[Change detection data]
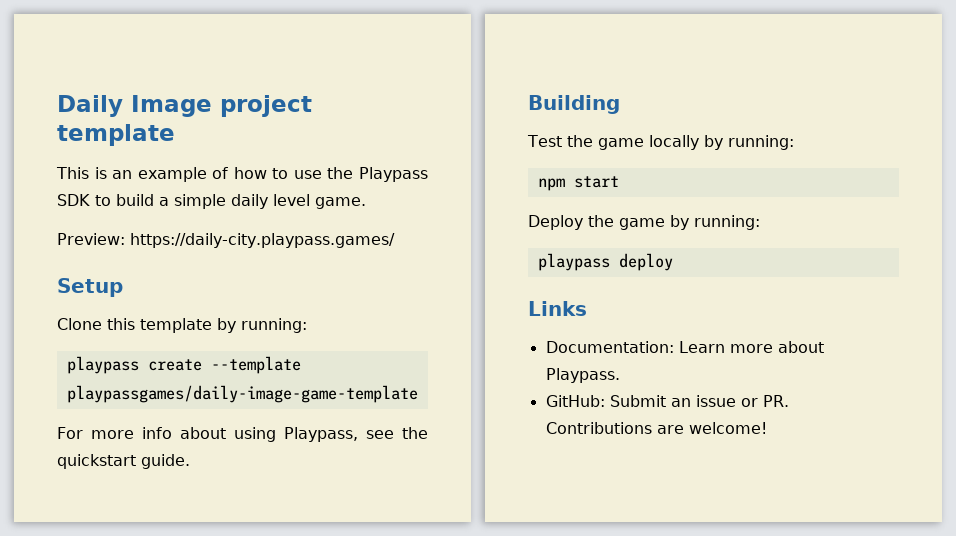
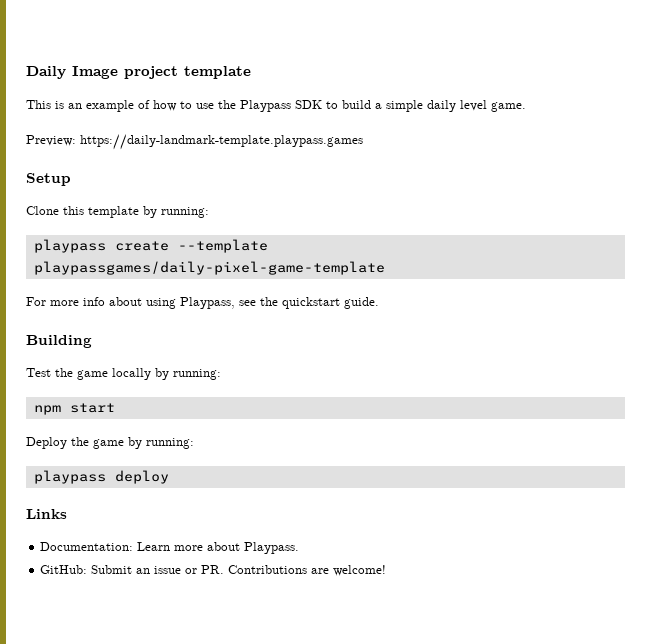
[129,233,395,248] https://daily-city.playpass.games/ -> [80,134,363,150] https://daily-landmark-template.playpass.games
[66,385,418,403] playpassgames/daily-image-game-template -> [33,261,385,275] playpassgames/daily-pixel-game-template

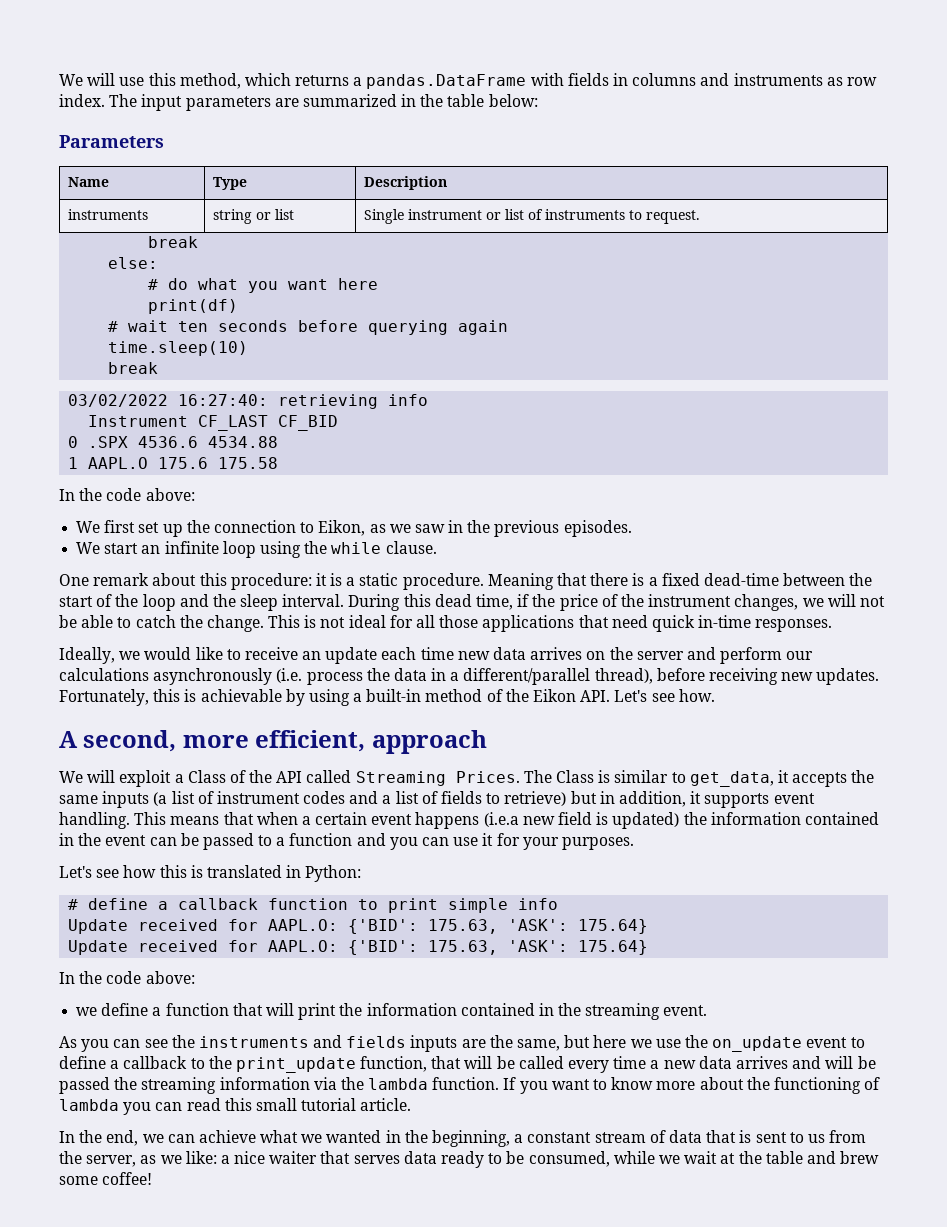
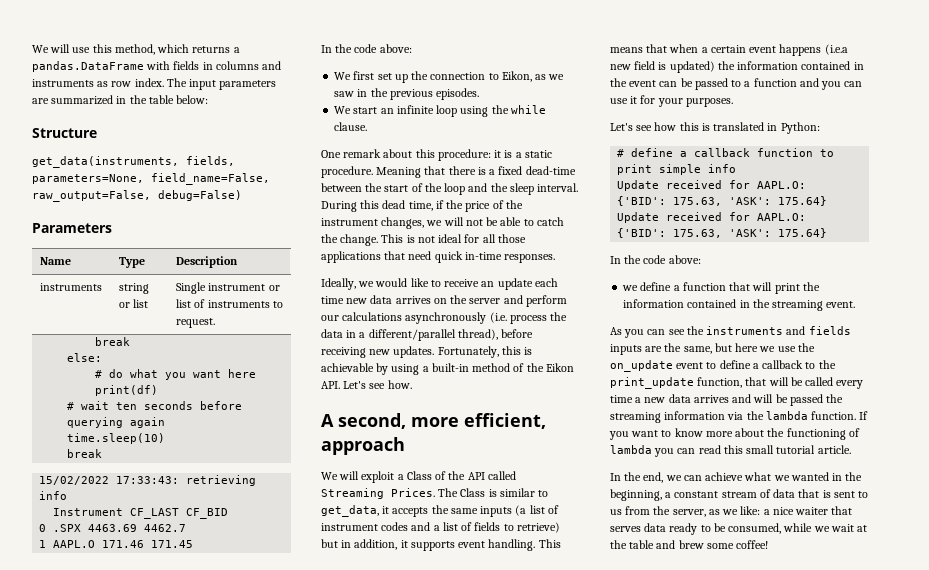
(538, 100) none -> [32,128,97,138] [32,156,235,168] [32,173,270,185] [32,190,242,202] // Structure // get_data(instruments, fields, parameters=None, field_name=False, raw_output=False, debug=False)
[68,394,269,407] 03/02/2022 16:27:40: -> [39,476,180,485] 15/02/2022 17:33:43:
[138,436,279,448] 4536.6 4534.88 -> [88,524,187,532] 4463.69 4462.7
[158,457,279,469] 175.6 175.58 -> [102,540,194,548] 171.46 171.45

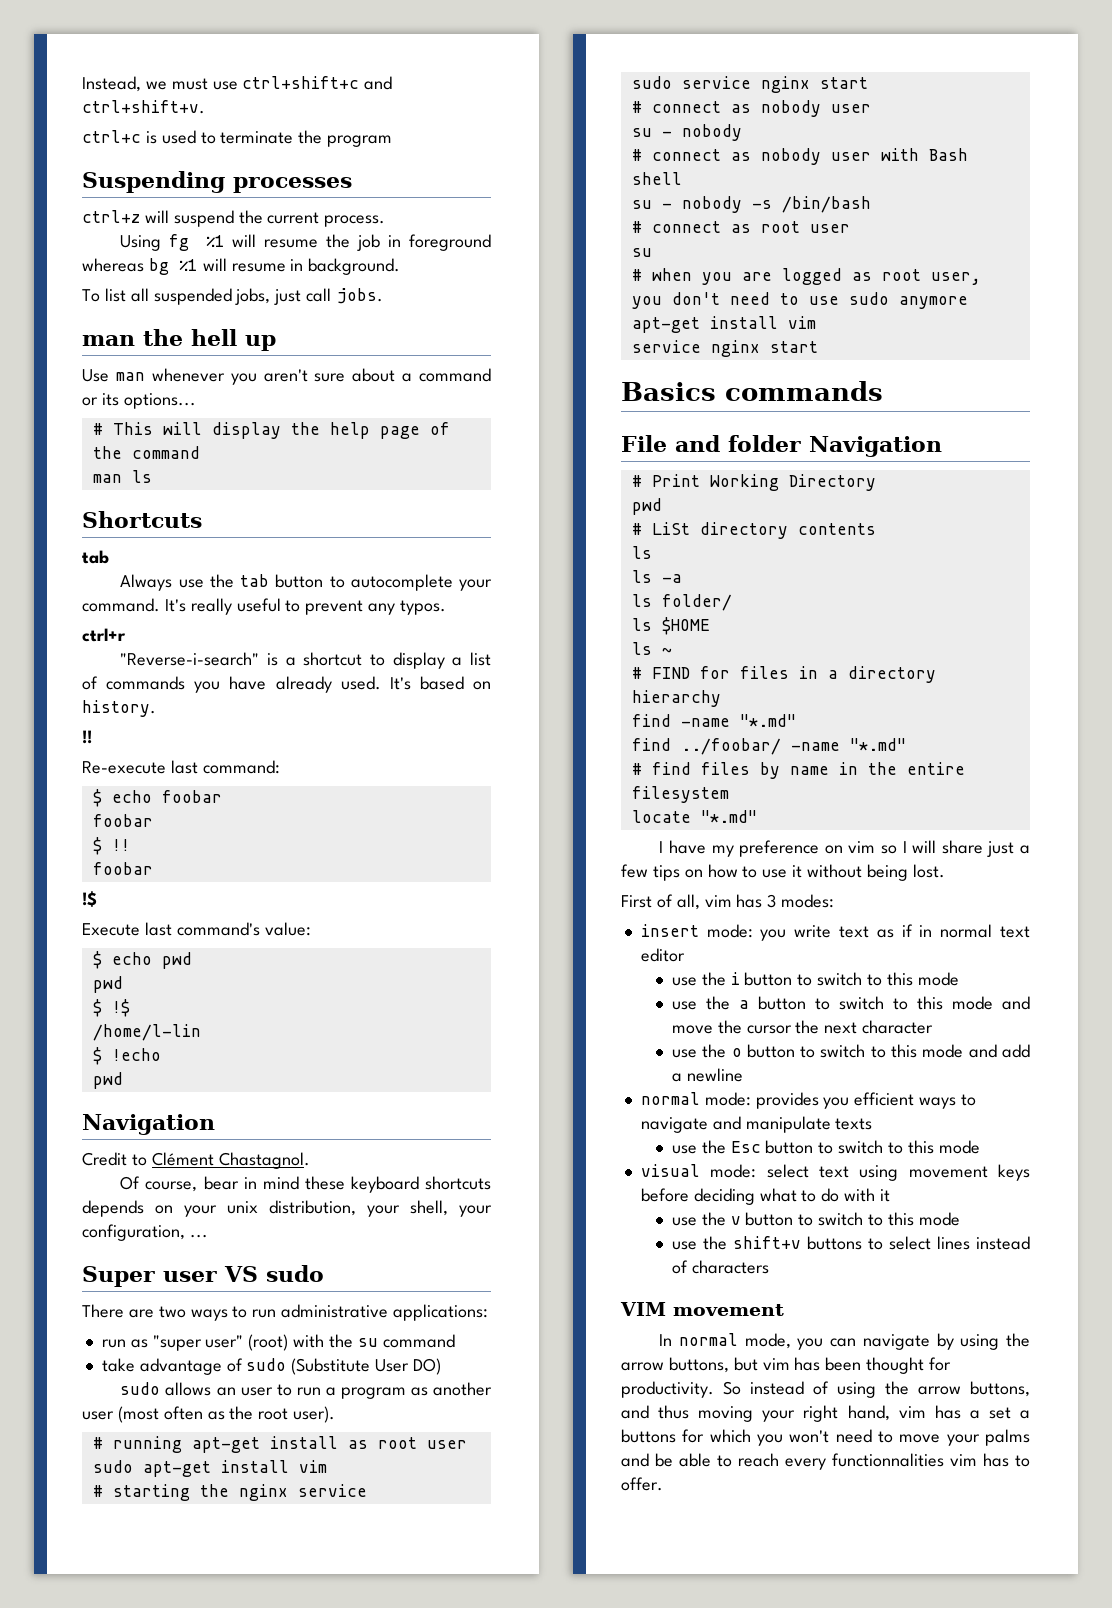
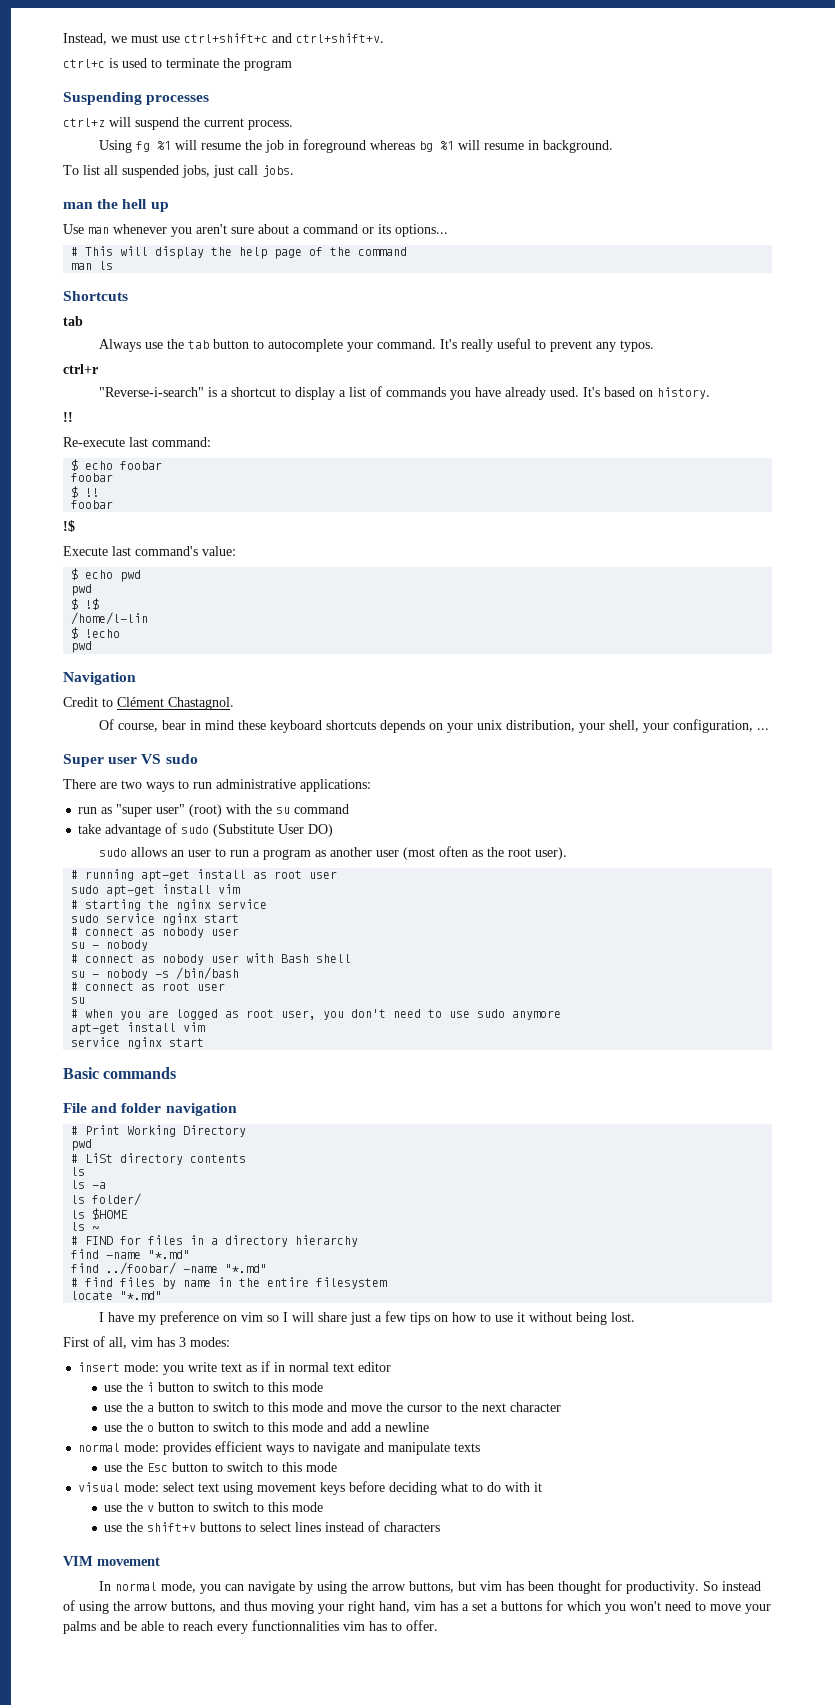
[621,382,716,401] Basics -> [63,1067,99,1079] Basic
[809,436,942,457] Navigation -> [165,1103,237,1116] navigation
(792, 1029) none -> [446,1403,458,1412] to
[823,1097,850,1109] you -> (212, 1448) none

§ **Problem statement**
Reproduce only the lines from the first line of the entries through the line containing "[66,385,418,403] playpassgames/daily-image-game-template ->", exactly and with both ends kept. Omit the pictures.

§ **Response box**
[129,233,395,248] https://daily-city.playpass.games/ -> [80,134,363,150] https://daily-landmark-template.playpass.games
[66,385,418,403] playpassgames/daily-image-game-template -> [33,261,385,275] playpassgames/daily-pixel-game-template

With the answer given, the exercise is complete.